A dozen major research universities, including Georgia Tech, Princeton, Duke, Johns Hopkins and the University of Virginia, announced plans last week to offer 100 free online courses that will enable millions worldwide to take the same classes as students at elite U.S. campuses.
The announcement by Coursera, a year-old company founded by two Stanford professors, represents a giant leap forward in the expanding inventory of what has become known as MOOCs — massive open online courses.
“I think this is the most remarkable social development certainly of the last few years,” said Eric D. Fingerhut at a Brookings Institution panel last week. The former chancellor of the Ohio Board of Regents, Fingerhut is vice president of education and STEM learning for the research firm Batelle.
“One of America’s greatest products is our higher education system,” said Fingerhut. “And we are opening it up for free to people anywhere in the world. You’d be amazed how many people have broadband connectivity, but didn’t have access to a University of Virginia course or a Stanford course. There are, in fact, people all over the world accessing for free that which only an elite, small number of people could utilize.”
Along with Coursera, the largest consortium, students around the globe now have the option of taking courses from edX, a joint effort of Harvard and the Massachusetts Institute of Technology, and Udacity, the brainchild of celebrated computer scientist and Google “Street View” co-creator Sebastian Thrun.
It was Thrun’s decision — inspired by the math tutorials created by Salman Khan — to put his Stanford artificial intelligence course online that revealed the potential of virtual college classrooms.
A star at Stanford, Thrun realized that he could reach far more than the 200 students in his campus classes if he launched an online course.
Thrun announced his intention to offer his course online without charge through a single email, expecting 500 takers to enlist.
The course drew 160,000 students, ages 13 to 70, from 190 countries, 23,000 of whom finished at what Thrun described as “Stanford-level quality.”
(One of the problems yet to be resolved is how to reconcile bringing courses free to the world for which elite universities charge students $40,000 in tuition. In fact, Stanford had offered Thrun’s artificial-intelligence class online for $1,500.)
Among the most dedicated students in Thrun’s online class was an Afghani who dodged mortar fire and checkpoints and had only an hour of Internet connection a day to participate in the free class.
“Maybe, I’m just not cynical enough, but I just think that is such an extraordinary gift,” said Fingerhut.
“At some point, it will have to be monetized,” Fingerhut said. “And at some point, there will be fees associated with it, but the fact that our greatest universities are racing each other now to open up their curriculum to anyone in the world, not just students lucky enough to get into Stanford, I just think only good can from it.”
Thrun refined the online version of the class, spending as much as 10 to 15 hours recording a single lesson. Two thousand volunteer translators translated the class into 44 languages. Discussion groups sprang up at Facebook.
Thrun was teaching more people online than attended all of Stanford.
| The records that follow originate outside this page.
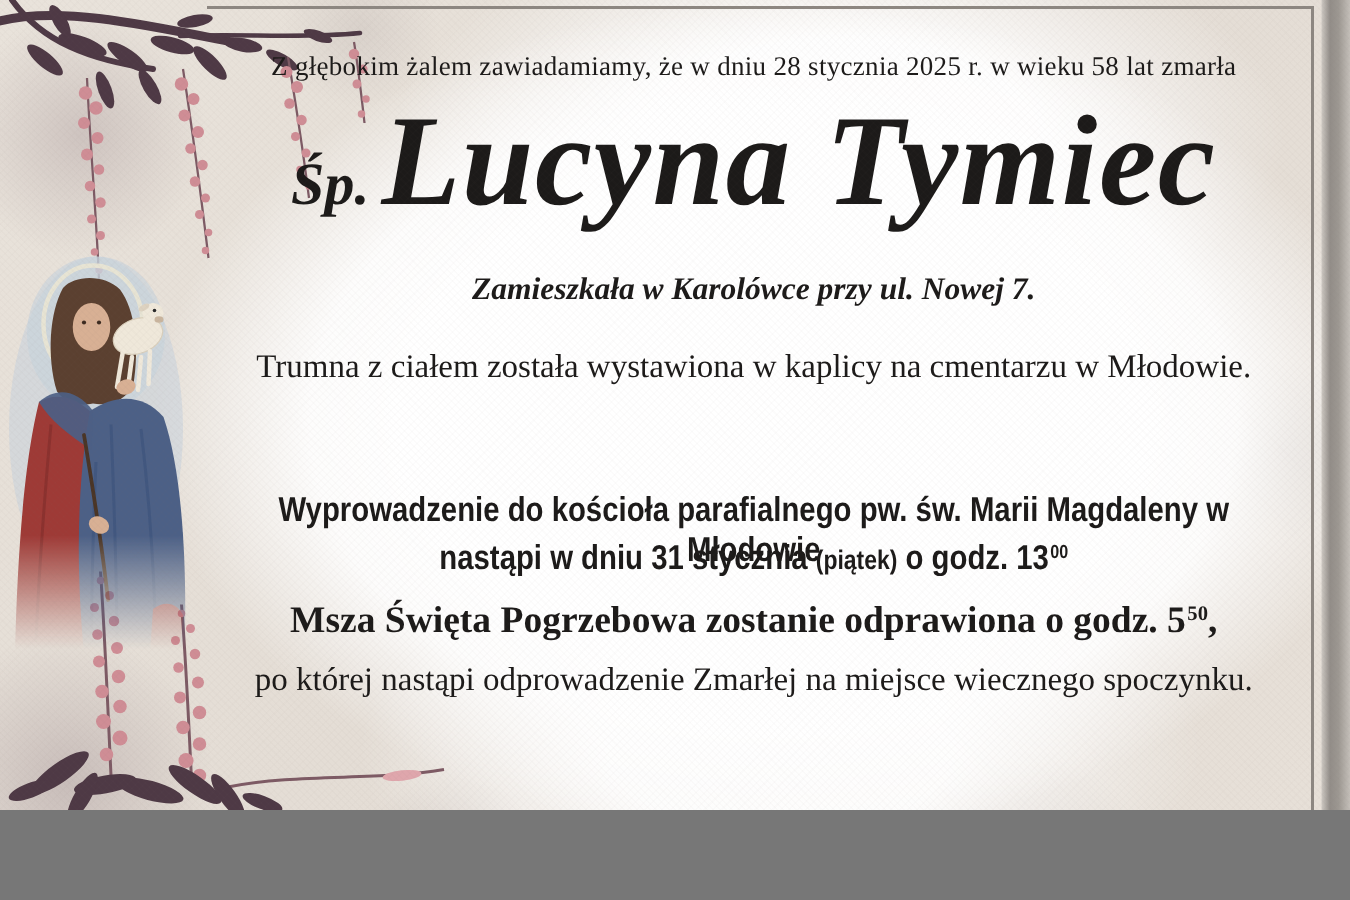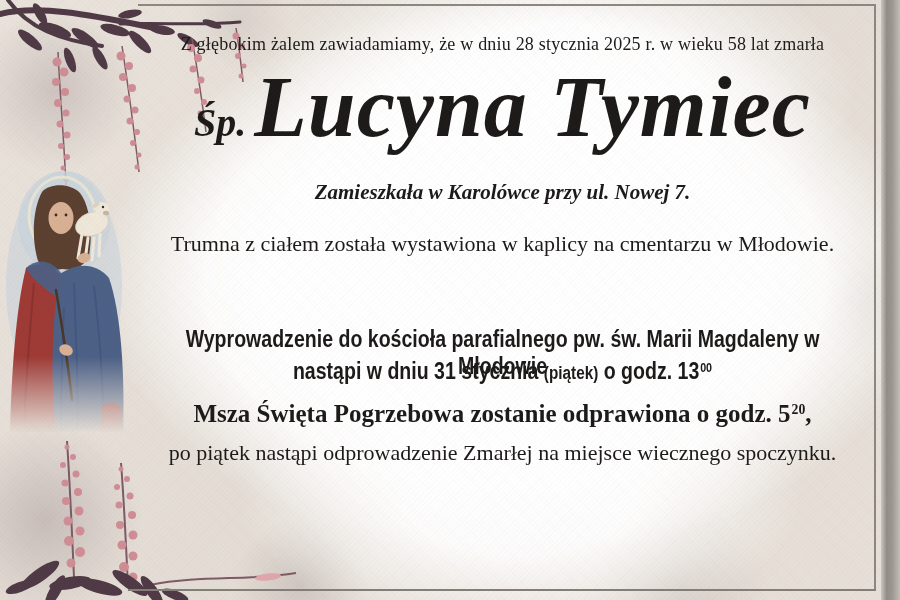--- a/index.html
+++ b/index.html
@@ -1,17 +1,17 @@
 <!DOCTYPE html>
 <html><head>
 <meta charset="utf-8">
 <style>
   html,body{margin:0;padding:0;background:#777;}
   .page{
-    position:relative;width:900px;height:600px;overflow:hidden;
+    position:relative;width:900px;height:540px;overflow:hidden;
     font-family:"Liberation Serif",serif;color:#1c1a19;
     background:
       radial-gradient(ellipse 430px 290px at 515px 280px, #ffffff 58%, rgba(255,255,255,.92) 72%, rgba(255,255,255,0) 96%),
       radial-gradient(ellipse 330px 160px at 560px 90px, rgba(255,255,255,.95) 40%, rgba(255,255,255,0) 90%),
       radial-gradient(ellipse 330px 160px at 520px 500px, rgba(255,255,255,.9) 35%, rgba(255,255,255,0) 85%),
       radial-gradient(circle 110px at 55px 90px, rgba(146,126,131,.30), rgba(146,126,131,0) 75%),
       radial-gradient(circle 130px at 45px 520px, rgba(138,118,124,.32), rgba(138,118,124,0) 75%),
       radial-gradient(circle 90px at 300px 585px, rgba(150,138,138,.28), rgba(150,138,138,0) 75%),
       radial-gradient(circle 120px at 680px 590px, rgba(158,148,144,.22), rgba(158,148,144,0) 75%),
       radial-gradient(circle 80px at 855px 300px, rgba(150,142,138,.20), rgba(150,142,138,0) 75%),
@@ -226,21 +226,21 @@
   <div class="line coffin">Trumna z ciałem została wystawiona w kaplicy na cmentarzu w Młodowie.</div>
 
 
   <div class="line proc1">Wyprowadzenie do kościoła parafialnego pw. św. Marii Magdaleny w Młodowie</div>
 
   <div class="line proc2">
     <span>nastąpi w dniu 31 stycznia </span><span class="small-note">(piątek)</span><span> o godz. 13</span><span class="sup">00</span>
   </div>
 
   <div class="line mass">
-    <span>Msza Święta Pogrzebowa zostanie odprawiona o godz. 5</span><span class="sup">20</span><span>,</span>
+    <span>Msza Święta Pogrzebowa zostanie odprawiona o godz. 5</span><span class="sup">50</span><span>,</span>
   </div>
 
-  <div class="line mass2">po piątek nastąpi odprowadzenie Zmarłej na miejsce wiecznego spoczynku.</div>
+  <div class="line mass2">po której nastąpi odprowadzenie Zmarłej na miejsce wiecznego spoczynku.</div>
 
 
 
   <div class="grain"></div>
 </div>
 
 </body></html>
At the same time that he was teaching artificial intelligence online, he was also teaching the course to his usual 200 Stanford students. But within a few weeks, attendance had dwindled to 30 students.
He asked students why they were missing class. The Stanford students told Thrun they preferred him on video where they could rewind him.
Stunned by the appetite around the world and at Stanford for quality online classes, Thrun launched Udacity, an online university that now offers 11 free computer science courses.
While higher education has been the leader in online education, Fingerhut said there are efforts under way to entice high school students to take online college-level courses, including those offered at Udacity.
A decade ago, 50,000 students in k-12 schools were enrolled in distance learning. Today, the number is at a million, but the research thus far suggests that online courses are not as effective with younger learners.
“Is it perfect? It is not perfect yet. This is the stone age of this development,” Fingerhut said. “But it is an exciting development and it is changing the world.”